[ACTIVITY]
Omit the pictures, then write out every entry exactly as it reads.

[RECORDS]
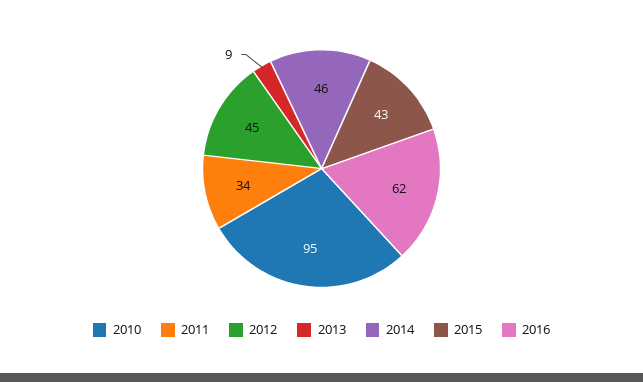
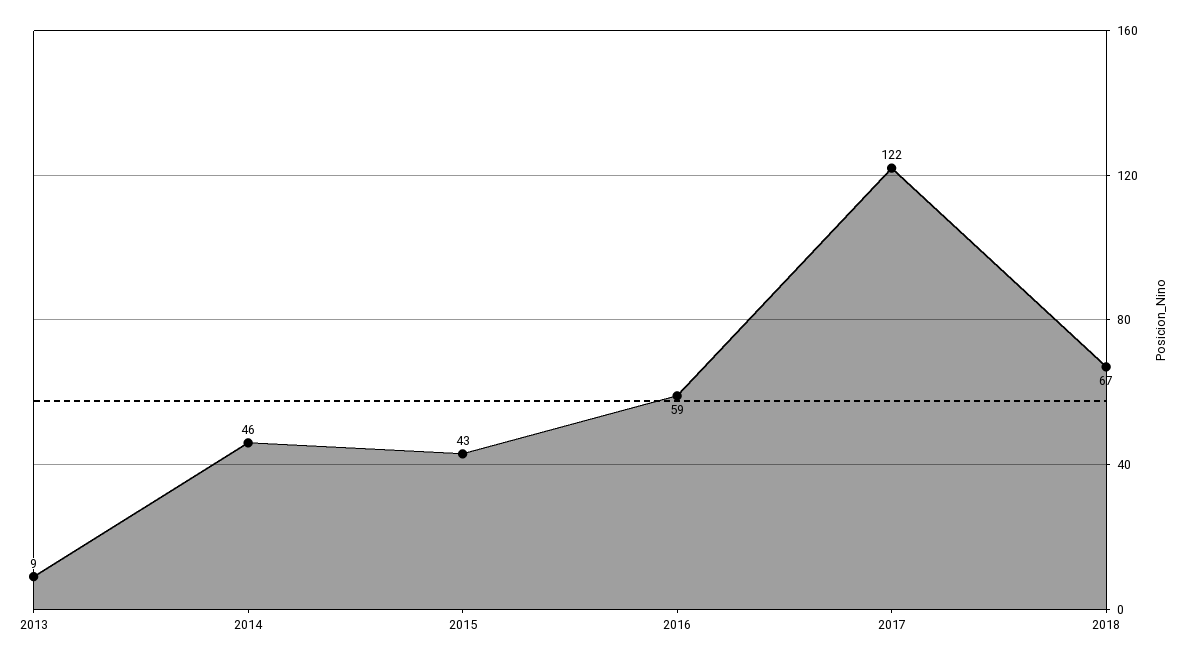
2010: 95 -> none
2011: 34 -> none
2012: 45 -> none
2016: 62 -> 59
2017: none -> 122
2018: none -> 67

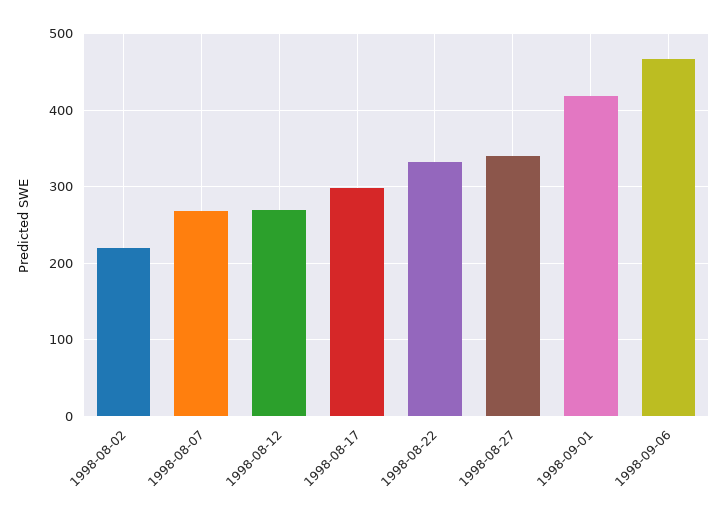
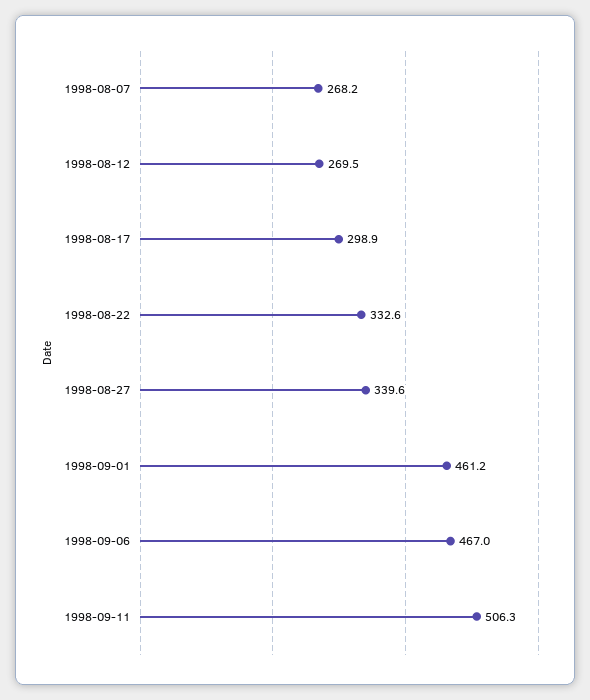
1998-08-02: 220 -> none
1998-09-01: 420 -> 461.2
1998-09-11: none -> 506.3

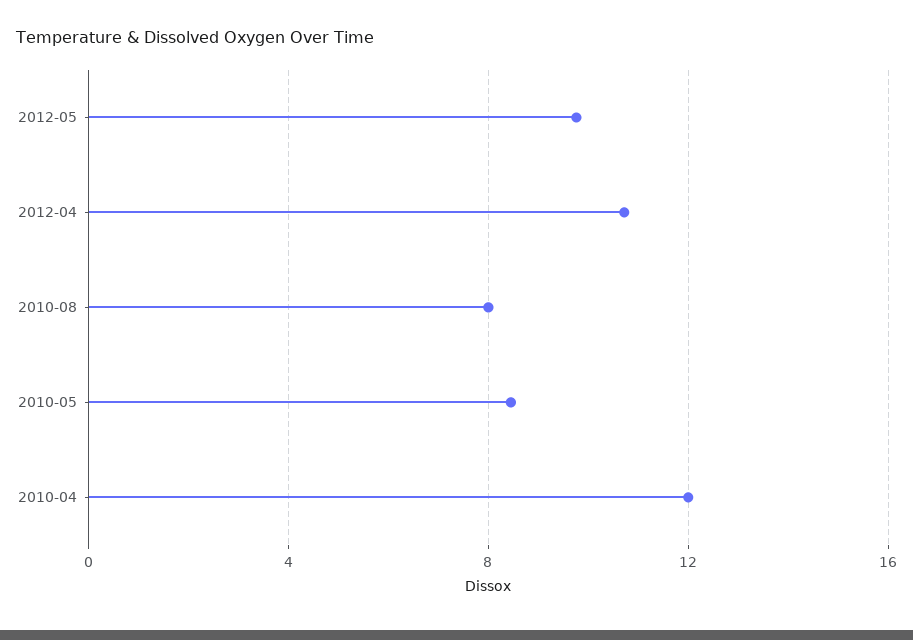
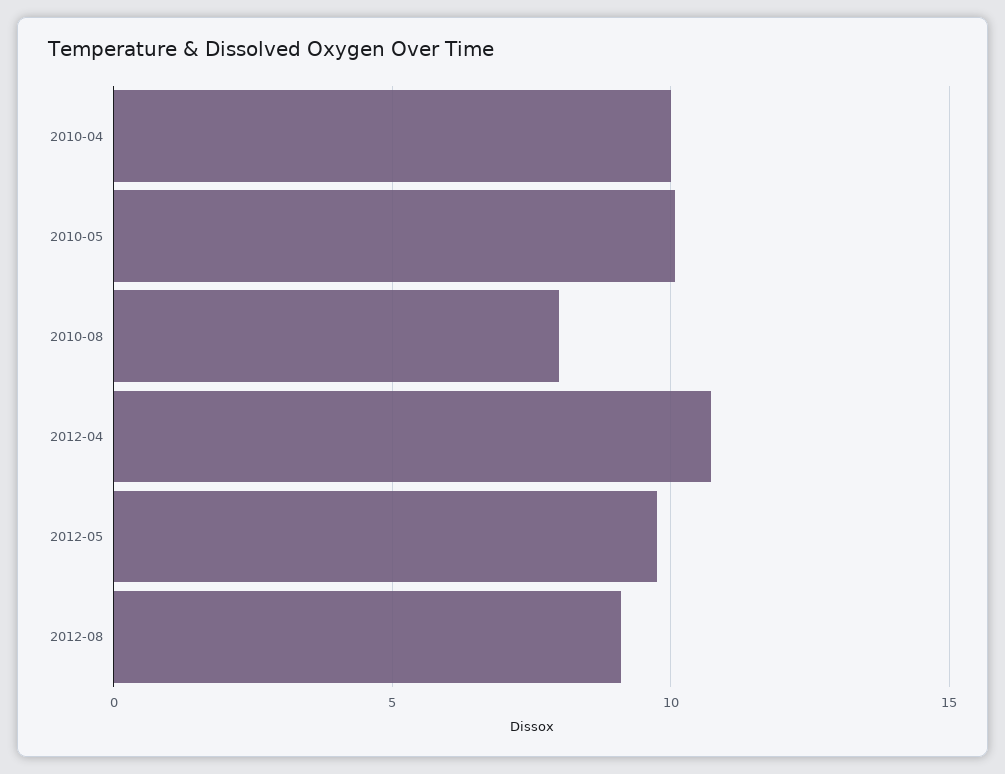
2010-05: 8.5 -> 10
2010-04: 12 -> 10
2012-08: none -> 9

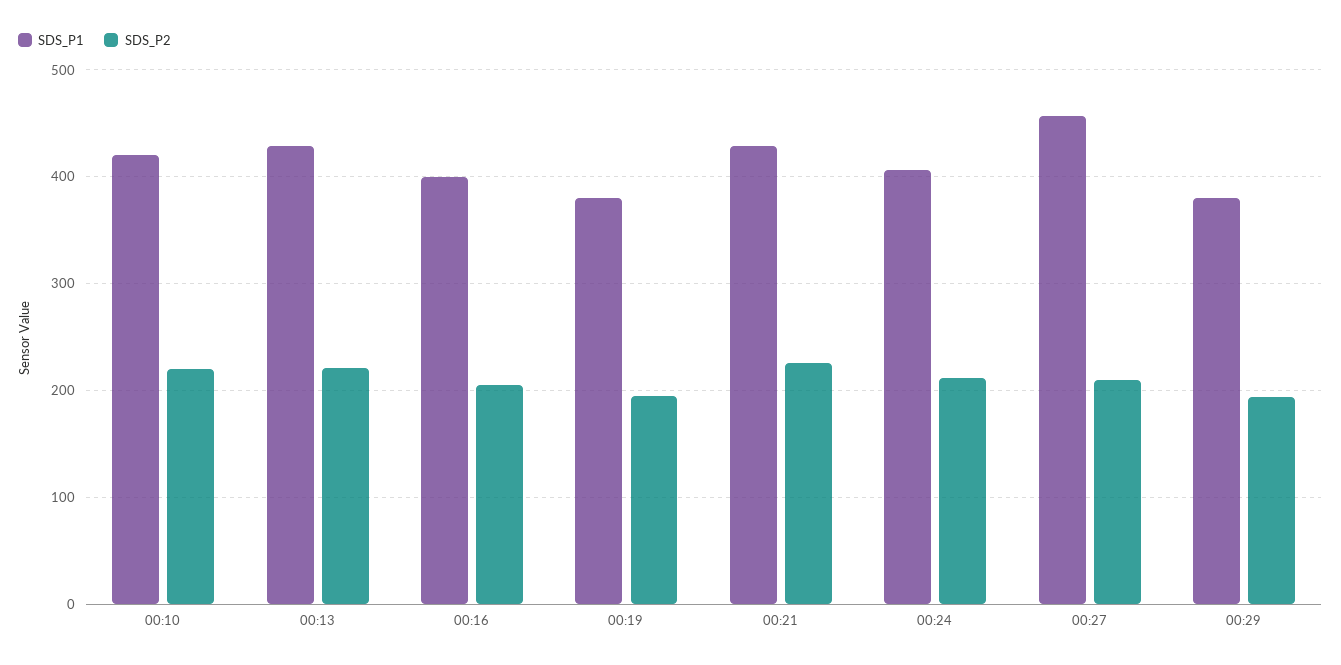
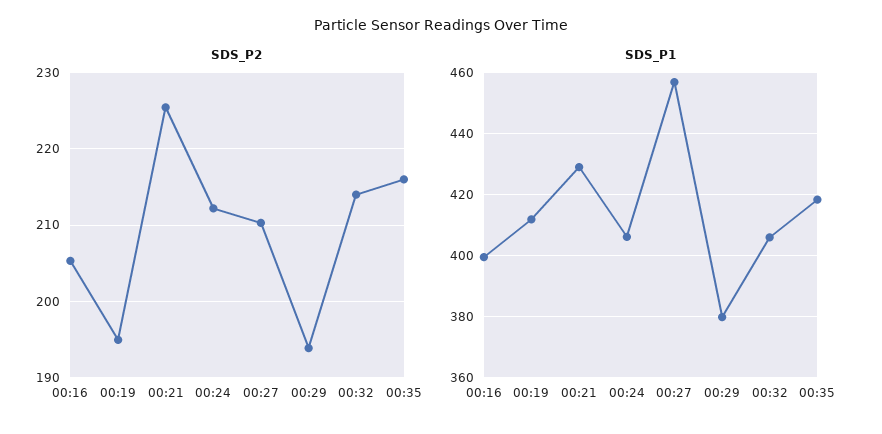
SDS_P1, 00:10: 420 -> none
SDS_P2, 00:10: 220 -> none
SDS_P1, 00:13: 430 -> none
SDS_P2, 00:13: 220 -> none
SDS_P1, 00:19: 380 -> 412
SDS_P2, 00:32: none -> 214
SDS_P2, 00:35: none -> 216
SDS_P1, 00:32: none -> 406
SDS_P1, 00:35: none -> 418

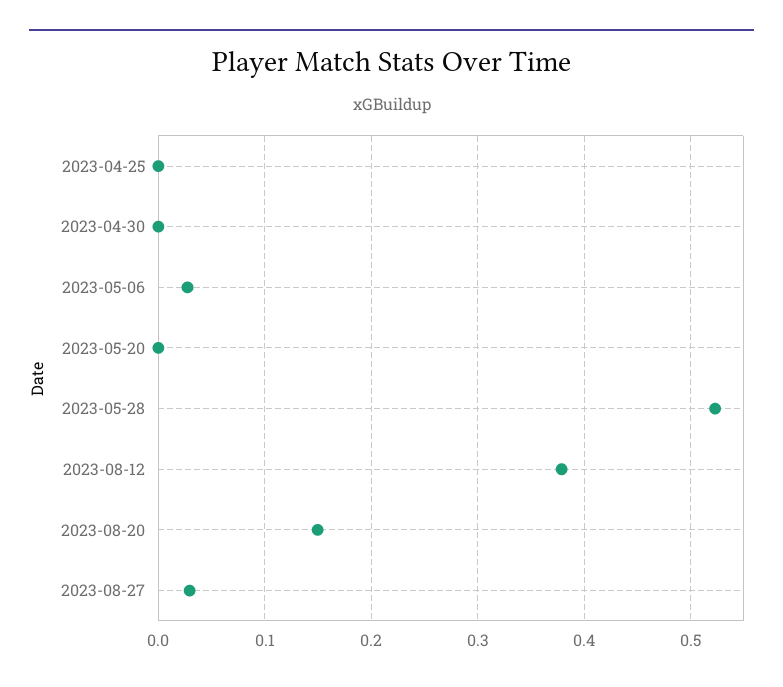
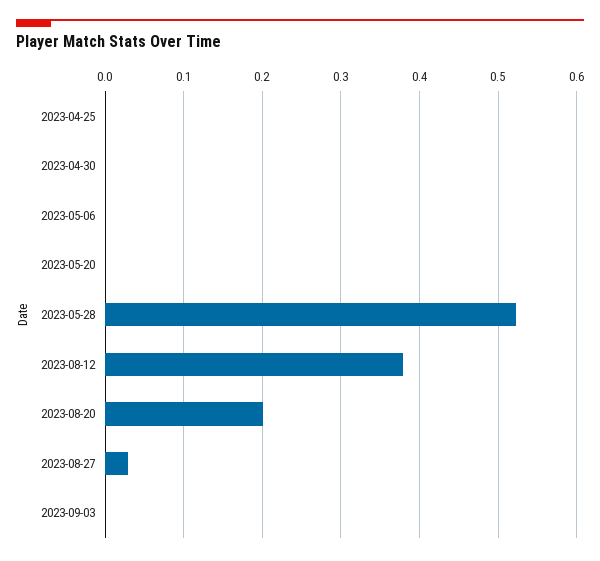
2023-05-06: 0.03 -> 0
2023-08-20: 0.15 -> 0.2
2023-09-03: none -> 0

[ANSWER TO THIS TASK]
2010: 95 -> none
2011: 34 -> none
2012: 45 -> none
2016: 62 -> 59
2017: none -> 122
2018: none -> 67

1998-08-02: 220 -> none
1998-09-01: 420 -> 461.2
1998-09-11: none -> 506.3

2010-05: 8.5 -> 10
2010-04: 12 -> 10
2012-08: none -> 9

SDS_P1, 00:10: 420 -> none
SDS_P2, 00:10: 220 -> none
SDS_P1, 00:13: 430 -> none
SDS_P2, 00:13: 220 -> none
SDS_P1, 00:19: 380 -> 412
SDS_P2, 00:32: none -> 214
SDS_P2, 00:35: none -> 216
SDS_P1, 00:32: none -> 406
SDS_P1, 00:35: none -> 418

2023-05-06: 0.03 -> 0
2023-08-20: 0.15 -> 0.2
2023-09-03: none -> 0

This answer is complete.